I wrote on the first night of XOXO:

I’m most human when I’m writing.

That’s true. I also feel most human when I’m reading other people’s words. I do that often. When I take a break from work and grab an iced skinny hazelnut latte at the nearby Starbucks or take lunch by myself, I’m usually spending my time with the writing of others.

I talk a lot and watch a lot of basketball. When I was a kid, Hell, up until my late twenties, I played a lot of basketball. These days, I’m particularly passionate about women’s pro ball. We are season ticket holders for the Los Angeles Sparks. I’ve seen more women’s basketball live than I’ve seen any other sport, by far.

I love television and consume it in large quantities.
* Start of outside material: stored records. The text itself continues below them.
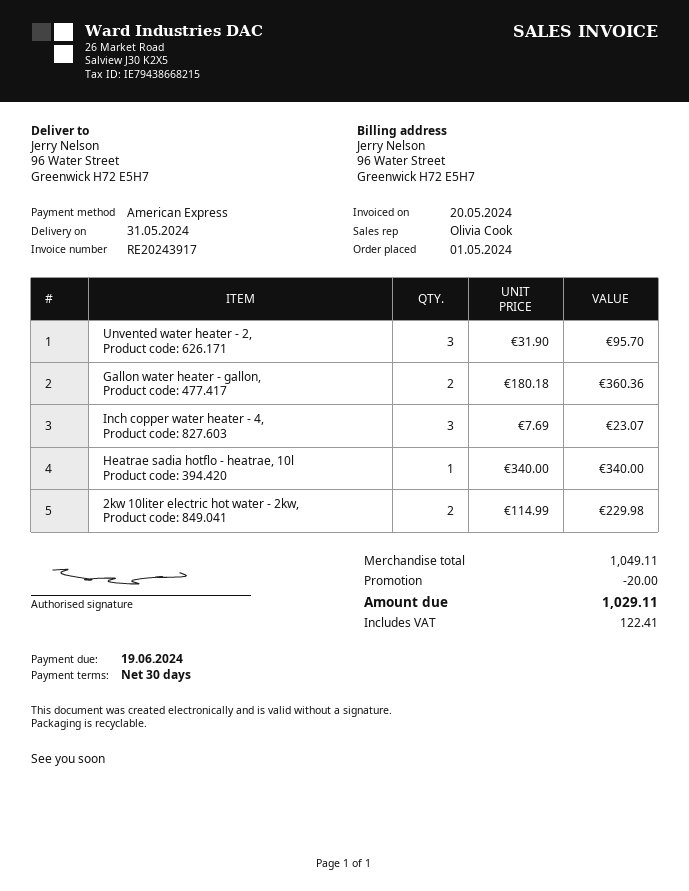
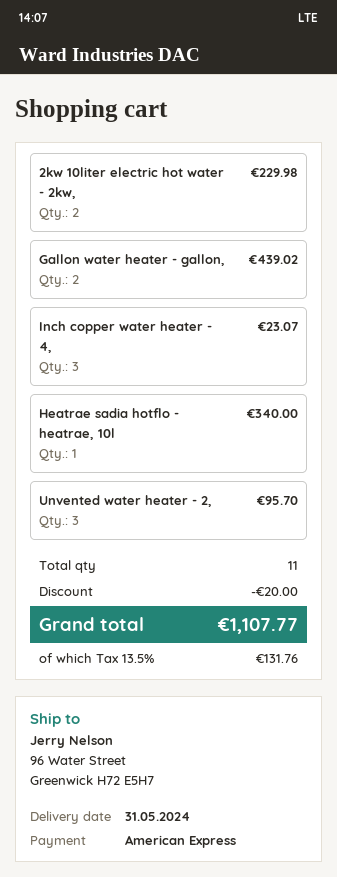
Gallon water heater - gallon,: 2 for 360.36 -> 2 for 439.02
tax: 122.41 -> 131.76
total: 1029.11 -> 1107.77

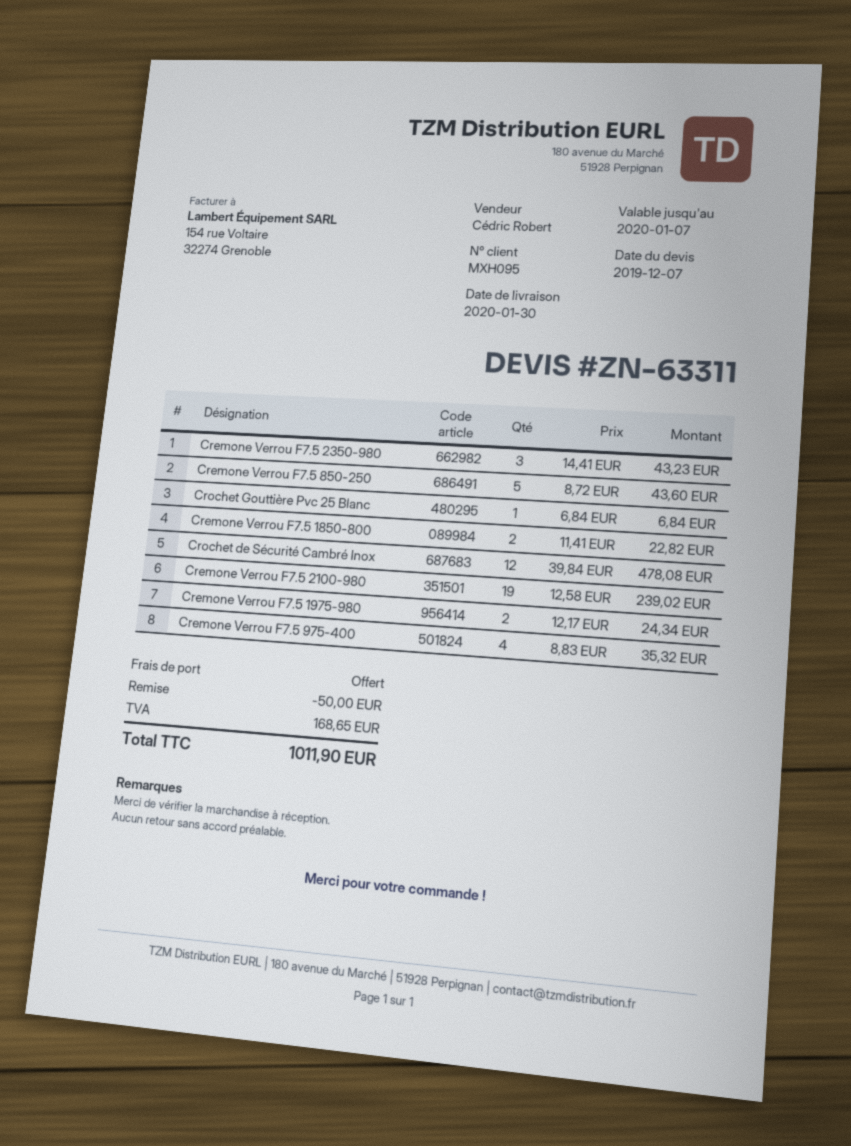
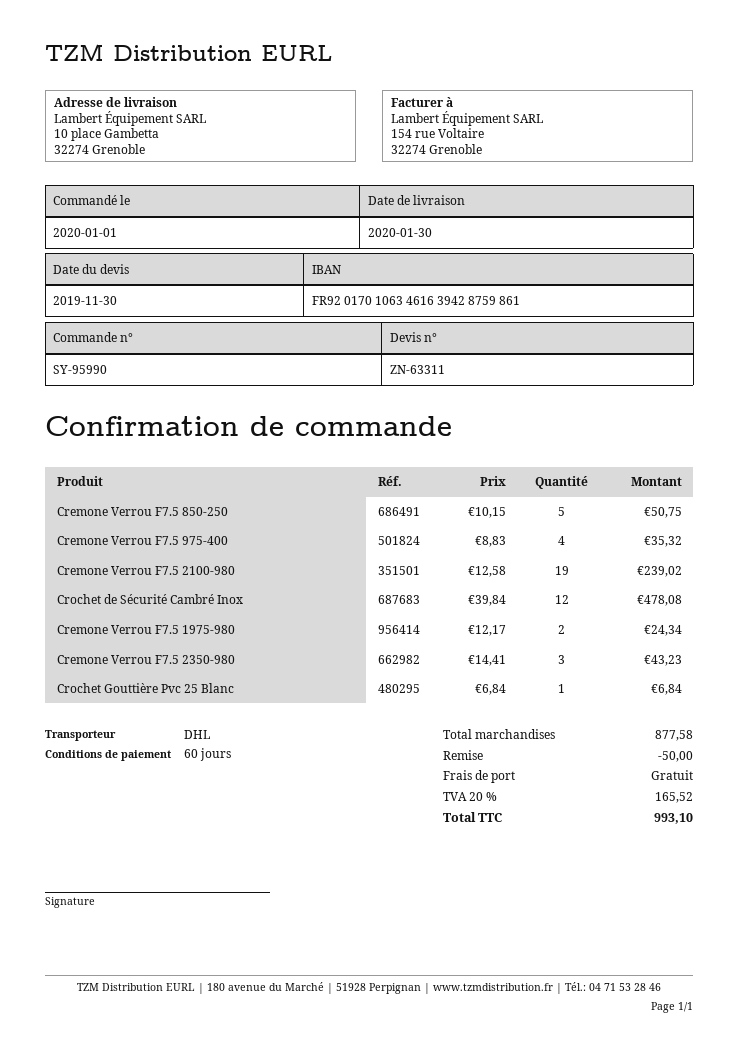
quote date: 2019-12-07 -> 2019-11-30
Cremone Verrou F7.5 850-250: 5 x 8.72 = 43.60 -> 5 x 10.15 = 50.75
Cremone Verrou F7.5 1850-800: 2 x 11.41 = 22.82 -> none
tax: 168.65 -> 165.52
total: 1011.90 -> 993.10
So how do I spend my spare time? Writing. Reading. TV. Ball is life.

Now, the way the question is presented in the Times article, the question is meant to help a person focus their college studies. I extrapolate that to presume this is supposed to be a good way to make decisions professionally, but I’m not so sure. What I know is that when I’ve had to write as the primary work product of a job, it’s dimmed my love for writing.

Having worked in/around television for the bulk of my professional career, my love for it only grows when immersed in the process. I like how those donuts get made. I imagine, at some point, I will get back to that.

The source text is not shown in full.